Personal information
- Full name: Germaine Hesus Agustien
- Date of birth: 20 August 1986 (age 40)
- Place of birth: Willemstad, Netherlands Antilles
- Height: 1.78 m (5 ft 10 in)
- Position: Central midfielder

Team information
- Current team: Alvechurch

Youth career
- 2002–2004: Willem II

Senior career*
- Years: Team / Apps / (Gls)
- 2004–2006: Willem II / 55 / (3)
- 2006–2010: AZ Alkmaar / 25 / (2)
- 2006–2007: → Roda JC (loan) / 31 / (2)
- 2008–2009: → Birmingham City (loan) / 18 / (0)
- 2009–2010: → RKC Waalwijk (loan) / 19 / (1)
- 2010–2013: Swansea City / 39 / (0)
- 2011: → Crystal Palace (loan) / 8 / (0)
- 2013–2015: Brighton & Hove Albion / 13 / (0)
- 2015–2016: Vendsyssel FF / 8 / (0)
- 2016: Hamilton Academical / 2 / (0)
- 2016: Dordrecht / 5 / (0)
- 2017: Global Cebu
- 2017: SV TEC / 10 / (0)
- 2018: Nuneaton Borough / 0 / (0)
- 2018: Halesowen Town / 3 / (0)
- 2018–2019: Barrow / 10 / (2)
- 2019: Wrexham / 3 / (0)
- 2019: Bradford (Park Avenue) / 4 / (0)
- 2020–2022: Mickleover / 43 / (0)
- 2022: Kettering Town / 6 / (0)
- 2022–2023: Hednesford Town / 16 / (0)
- 2023: Matlock Town / 4 / (0)
- 2023–: Alvechurch / 1 / (0)

International career^{‡}
- 2004–2005: Netherlands U19 / 7 / (1)
- 2007–2008: Netherlands U20 / 7 / (1)
- 2006–2007: Netherlands U21 / 5 / (0)
- 2015–: Curaçao / 13 / (0)

= Kemy Agustien =

Curaçaoan footballer (born 1986)

Germaine Hesus "Kemy" Agustien (born 20 August 1986) is a Curaçaoan professional footballer who plays as a central midfielder for club Alvechurch.

He previously played for Willem II, AZ Alkmaar, Roda JC and RKC Waalwijk, for Birmingham City, Crystal Palace, Swansea City and Brighton & Hove Albion in English football, for Danish club Vendsyssel FF, for Scottish club Hamilton Academical. and for Global Cebu in the Philippines. An adaptable player, capable of playing anywhere in midfield, his preferred position is as one of two central midfielders.

==Club career==
Born in Willemstad, Netherlands Antilles, Agustien began his career in the youth system of Dutch club Willem II. He played two seasons in that club's first team in the Eredivisie, and appeared twice in the 2005–06 UEFA Cup.
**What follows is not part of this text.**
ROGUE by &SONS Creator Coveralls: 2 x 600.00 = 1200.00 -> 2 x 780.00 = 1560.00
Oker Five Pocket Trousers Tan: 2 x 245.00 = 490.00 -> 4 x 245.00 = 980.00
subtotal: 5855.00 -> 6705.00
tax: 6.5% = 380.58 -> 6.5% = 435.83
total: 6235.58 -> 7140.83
He signed for AZ in 2006, and was loaned to Roda JC for the 2006–07 season to gain more experience.

Agustien joined English Championship club Birmingham City in July 2008 on a season loan, with an option to make the deal permanent at the end of the 2008–09 season for a fee of €2 million. He made his first-team debut in the League Cup defeat at Southampton on 26 August 2008, and played his first match in the Football League four days later in a 1–1 draw at Norwich City. Having missed pre-season training because of a hernia operation, he did not adapt immediately to the pace and physicality of English football. He played 20 games in all competitions, but the second half of his season was dogged by injury. Birmingham manager Alex McLeish "couldn't commit [himself] to bringing him in for the money asked", so Agustien returned to AZ when his contract expired on 26 May 2009.

After his return to AZ, he was loaned to RKC Waalwijk, newly promoted to the Eredivisie, for the 2009–10 season. At the end of that season, he was released by AZ.

Agustien went on trial to Polish Ekstraklasa side Wisła Kraków in July 2010. Later he joined Swansea City of the English Championship on trial, but sustained an injury in a pre-season match which delayed his signing. After passing what was described as a "tough" medical, Agustien signed a two-year contract with the Welsh club in October. He made his debut two weeks later, coming on for Andrea Orlandi after 69 minutes as Swansea beat Leicester City 2–0.

By February 2011, Agustien was anxious for regular first-team football, and suggested that there had been interest from clubs in taking him on loan, but manager Brendan Rodgers considered him part of the Swansea squad. Agustien signed on loan for Crystal Palace on 8 March for the rest of the season. He made his debut against Barnsley in a 2–1 victory for Palace.

He made his Premier League debut for the newly promoted Swansea in a 4–0 loss against Manchester City, but suffered a hamstring injury in September, and was restricted to one brief substitute appearance in the next three months. In the 1–1 draw with Queens Park Rangers at the end of December, Agustien started in central midfield, but following an injury to Àngel Rangel he spent the second half at right back, a position he had never played before; he was named man of the match:

I was a little frustrated because I think I was playing well in midfield. But it is not about me, it is about the team. I did my best for the team. If I can help the team by filling in that position, then that's fine.
— Agustien on his unfamiliar position.

Ankle surgery in early March revealed further problems that kept Agustien out for the remainder of the season. Rodgers confirmed that Agustien would be offered a contract extension despite his injuries, and in May he signed a new two-year deal with Swansea. In the 2012–13 season was a big change for Swansea City, with change of management and new players. For Agustien, his injuries continued to haunt him, having missed five matches, due to an ankle injury.

Ahead of the 2013–14 season, Agustien, along with Alan Tate, Luke Moore and Leroy Lita, was left out of the squad for the pre-season tour, which led their future uncertain. During July 2013, Agustien transferred to Championship club Brighton & Hove Albion signing a two-year contract, however the deal was delayed for a number of days whilst awaiting international clearance which was finally completed on 1 August. Agustien made his debut for Brighton during a pre-season friendly game against Norwich City which finished 1–1. He made 14 appearances in all competitions in his first season, but only 3 in his second, which was disrupted by injury. He was released when his contract expired at the end of the 2014–15 season.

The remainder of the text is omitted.